UN VIAGGIO CHE RESTERÀ NELLA STORIA
L'editoriale del direttore don Alessio Magoga
Questa volta quanti avanzano critiche nei confronti di papa Francesco non possono che restare in silenzio, magari pieni di stupore e di rispetto. Mi riferisco al suo viaggio in Iraq, conclusosi lunedì scorso: un’altra pagina di questo Pontificato che resterà nella storia, come la visita a Lampedusa, l’apertura della Porta Santa a Bangui nella Repubblica Centrafricana, la preghiera davanti al sagrato di San Pietro vuoto, il 27 marzo del 2020... Senza dubbio è stato un viaggio faticoso e difficile, auspicato da Benedetto XVI, desiderato ardentemente da Giovanni Paolo II e attuato da un suo successore, quello che certi critici considerano il più lontano da Wojtyla e che, invece, si rivela essere in profetica sintonia con i suoi predecessori.

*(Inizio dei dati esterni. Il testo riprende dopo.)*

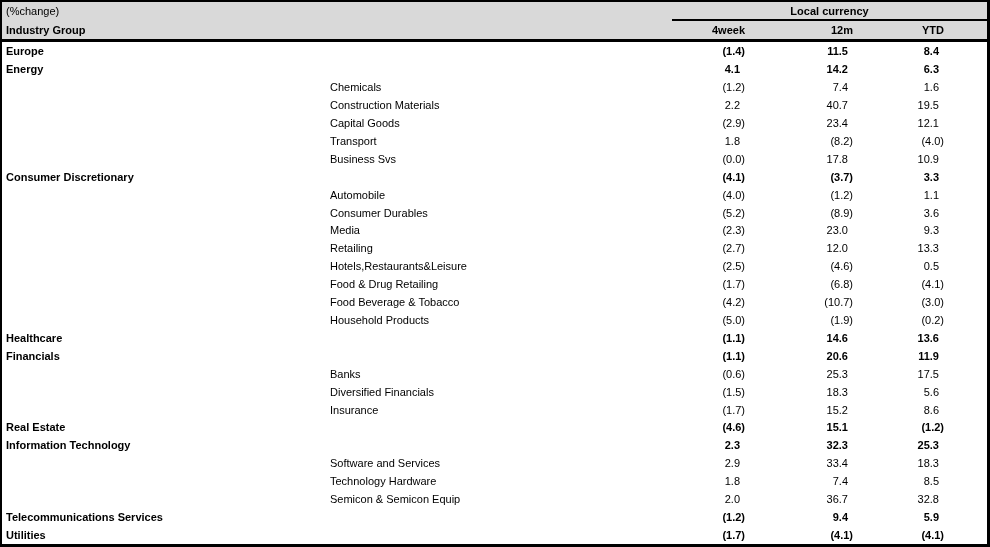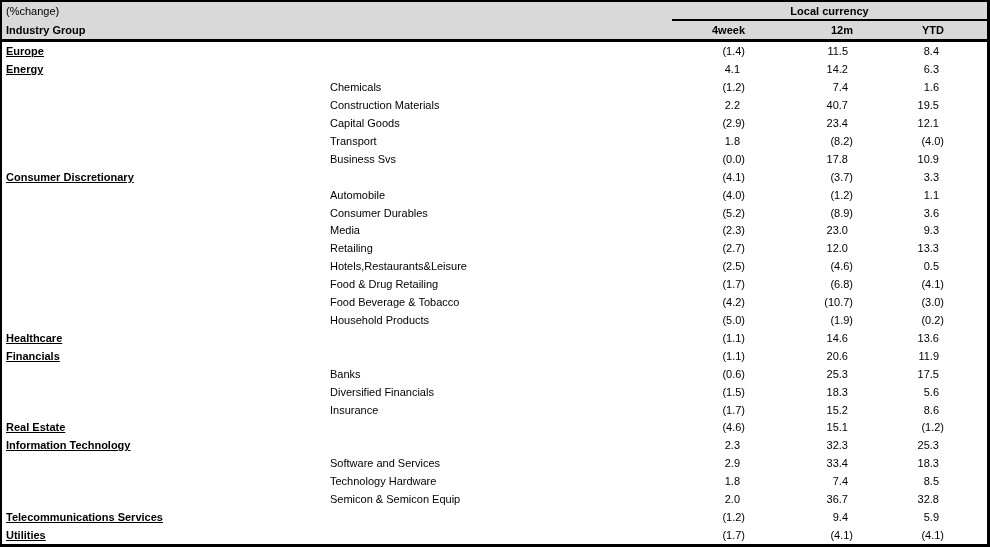"Europe" td.lbl.sector { text-decoration: underline -> none }
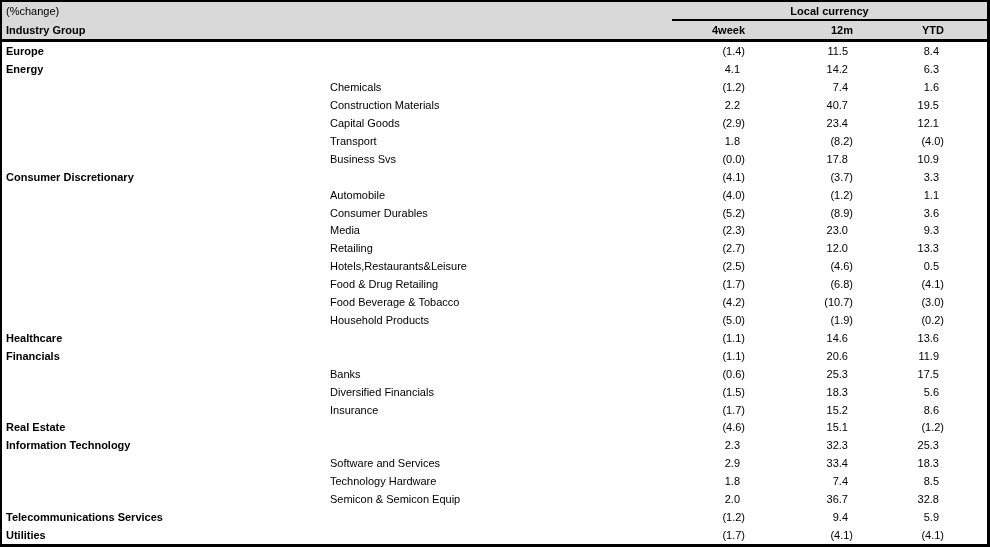"(1.4)" tr.sector td.val { font-weight: normal -> bold }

Papa Francesco è andato in un Paese a pezzi, segnato da contraddizioni e tensioni fortissime, strutturalmente insicuro e in preda ad una grave crisi economica, sconvolto dalla guerra, dal terrorismo e dal passaggio dell’Isis. Un Paese nel quale i cristiani – insieme ai musulmani moderati e ad altre minoranze religiose come gli yazidi – sono stati duramente perseguitati. La visita di papa Francesco si è rivelata, innanzi tutto, proprio come una “carezza” per loro – così è stata definita –: un incoraggiamento e un segno di speranza per questa comunità cristiana che ha sofferto e continua a soffrire molto, ma che è capace di grande dignità e di una straordinaria testimonianza evangelica. A quanti rimproverano papa Francesco di non prestare, secondo loro, sufficiente attenzione ai cristiani perseguitati nel mondo qui è stata data una risposta forte e chiara.
Nei luoghi in cui ebbero origine le tre grandi religioni monoteiste, papa Francesco ha ribadito che “siamo tutti fratelli”, discendenti dello stesso padre Abramo, che proprio dall’Iraq molti secoli fa iniziò il suo cammino verso la Terra promessa. Ha affermato nel modo più nitido possibile che «Dio è il Dio della vita e che non è lecito uccidere nel suo nome». All’Islam integralista ha mostrato – con parole e opere – il volto della mitezza, del dialogo e della fratellanza. Forse è proprio questa la modalità più appropriata per togliere al terrorismo “la terra sotto i piedi” e svuotare dal di dentro le ragioni dell’odio contro l’Occidente. Non la via delle bombe e della guerra, quindi, contro il cui commercio il Papa ha riservato dure critiche.
La visita e le parole di Francesco, incentrate sul valore della fratellanza tra tutti gli uomini, sono un forte appello volto ad abbattere muri e a gettare ponti. Non basta questo per cambiare situazioni di odio che si sono radicate in decenni, certo. Ma questo è quello che il Papa poteva fare e lo ha fatto con grande determinazione: i gesti hanno una loro potenza e possono – come ricorda lui stesso – “avviare processi”. È proprio quello che tutti dovrebbero sperare per l’Iraq e per tutto il Medio Oriente: un futuro di pace, “sperando – come Abramo – contro ogni speranza”. La visita del Papa in Iraq, però, interpella anche le nostre chiese d’Occidente e mostra in modo inequivocabile che cosa si intenda per “chiesa in uscita”. Non possiamo più far finta di non saperlo.
Lo stile, che papa Francesco propone, richiede coraggio e domanda di sapersi assumere dei rischi: non era affatto scontato che in questo complicato viaggio tutto andasse per il meglio. Dobbiamo allora chiederci che cosa voglia dire tutto questo per la vita di fede di ciascuno di noi. E cosa significhi per le nostre parrocchie e per le nostre comunità cristiane. La concreta pratica del dialogo interreligioso, ad esempio, sembra non essere più opzionale nemmeno nelle nostre terre. Perché – come ha ricordato qualcuno – non basta applaudire il Papa o citarne i discorsi. Bisogna anche imitarlo.